For most guitarists, that would be enough, a refreshing change of pace in our mechanized times. But these are, after all, King and Clapton — two players equally capable of scorching workouts or somnambulant jams-to-order. In fact, their singing, not six-string heroics, has frequently carried recent projects. So it’s no surprise that the stuff that works here not only cranks the amps but also calls for, and gets, first-class belting. “Hold On, I’m Coming,” the Sam & Dave classic, is a great, growly time, and “Worried Life Blues” is deeply affecting.
John Hiatt’s title song opens the disc ideally, a crackerjack match of strong material to great musicians. It makes you wonder what undiscerning force has prevented King and Clapton, solo or together, from choosing better songs the past decade or so. It’s probably the same unseen hand (okay, probably co-producer Clapton’s hand) that insists on sprinkling backup singers and programmed drums here and there.

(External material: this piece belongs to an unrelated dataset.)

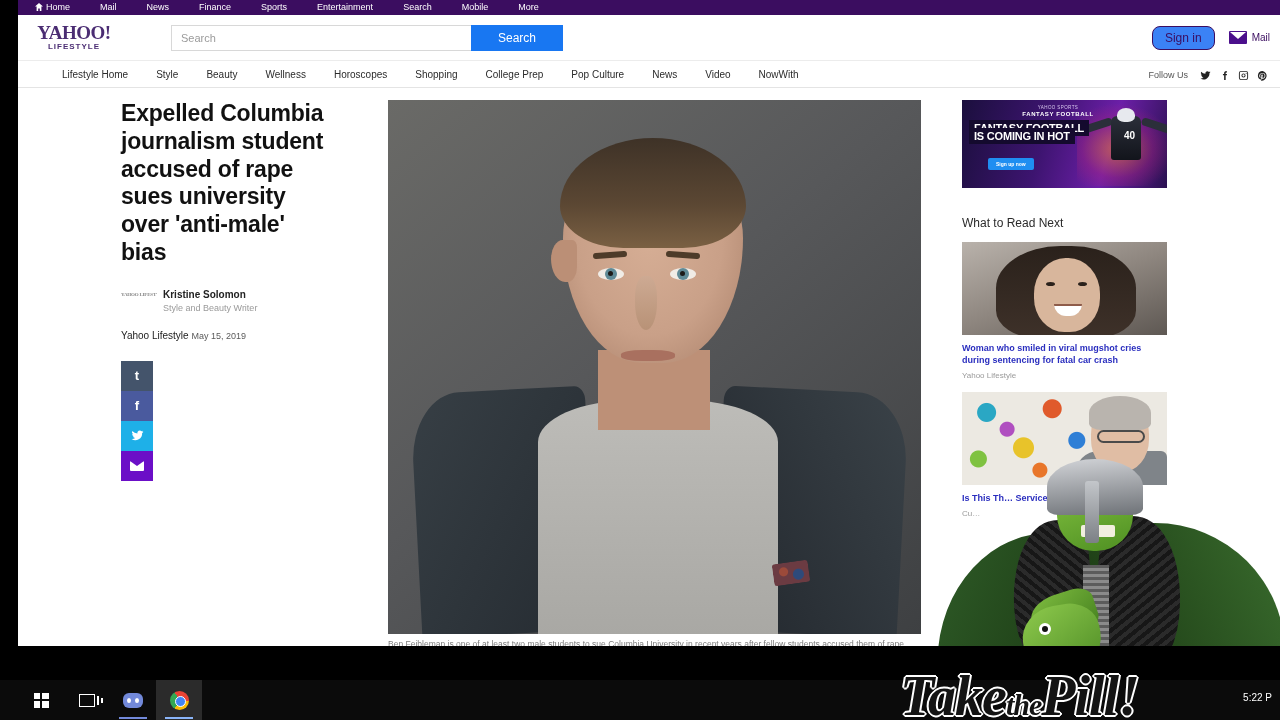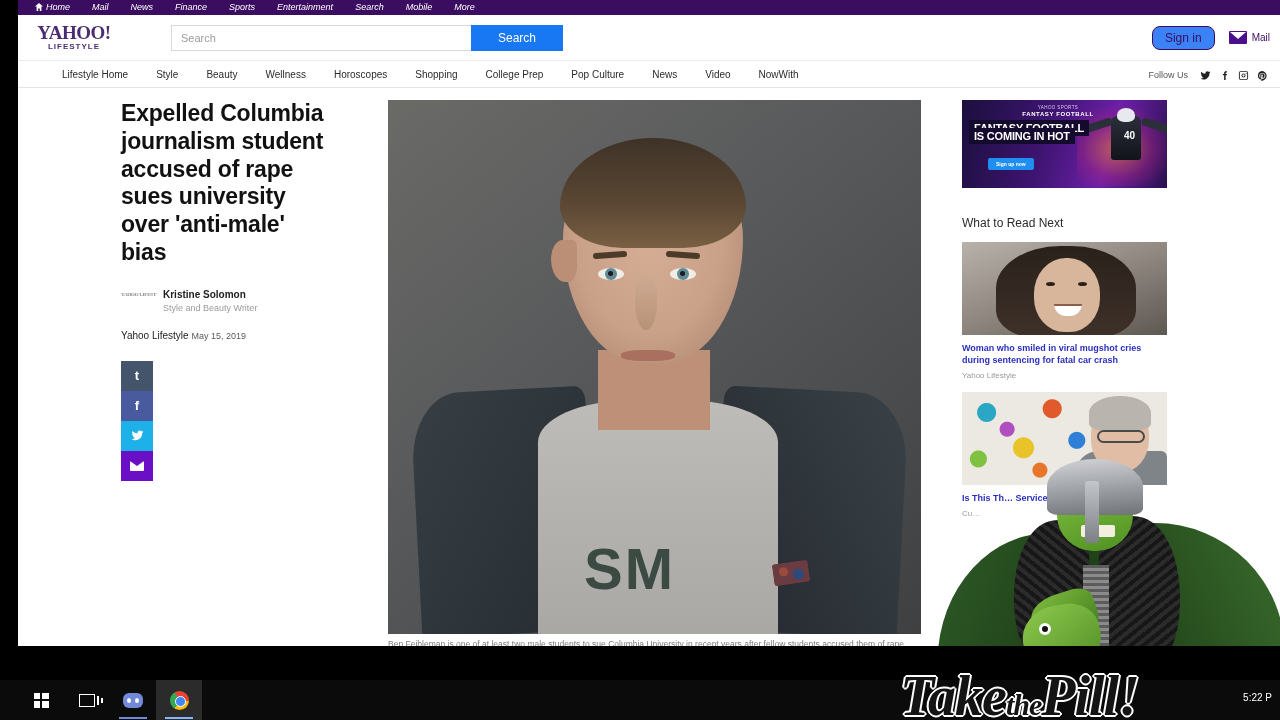"Home" .topbar { font-style: italic -> none; gap: 0 -> 8px }
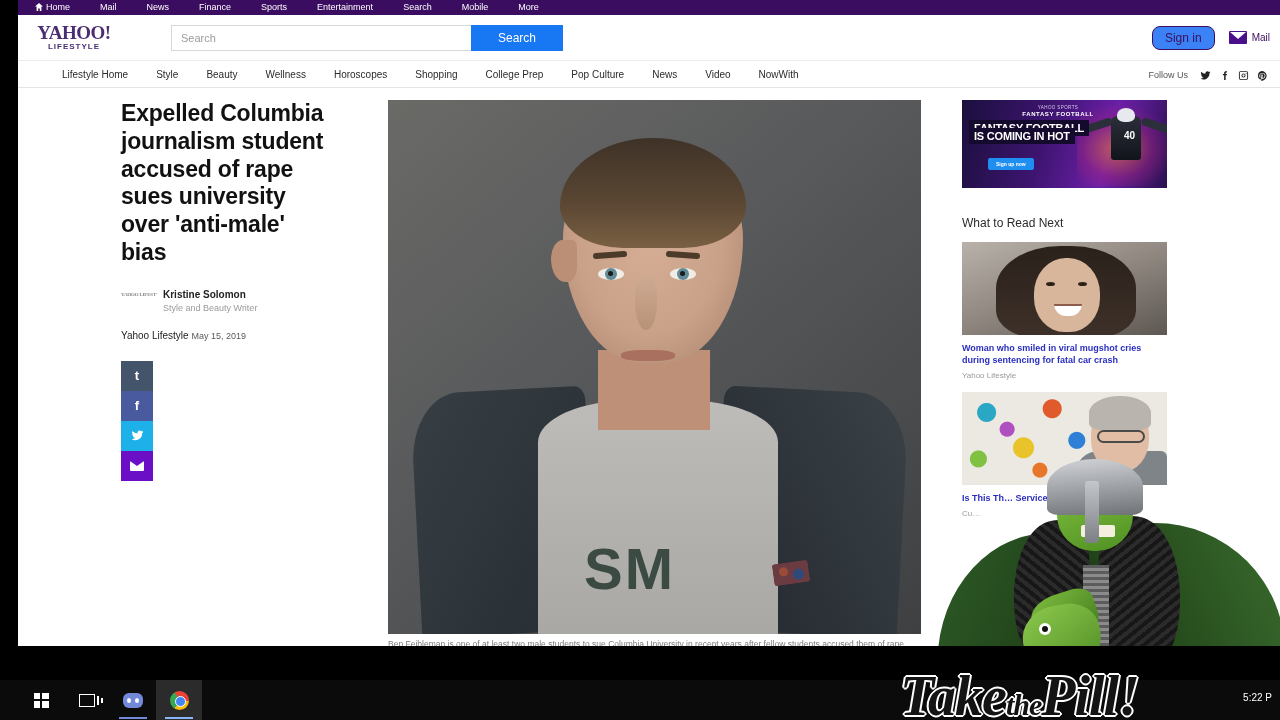"SM" div.pt-sm { html: <div>SM</div> -> none }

A project like this, already surprisingly unconcerned with superstar flash, deserves an organic approach in the studio. (A couple of songs have only the core quartet at work and benefit greatly from Steve Gadd’s understated drumming and Nathan East’s impeccable touch.) “Come Rain or Come Shine” sums things up: A predictable choice to close the album, the performance brings an authentic flavor that helps it overcome an unnecessary string arrangement. Like a lot of Riding, it tries too hard and winds up more likable than memorable.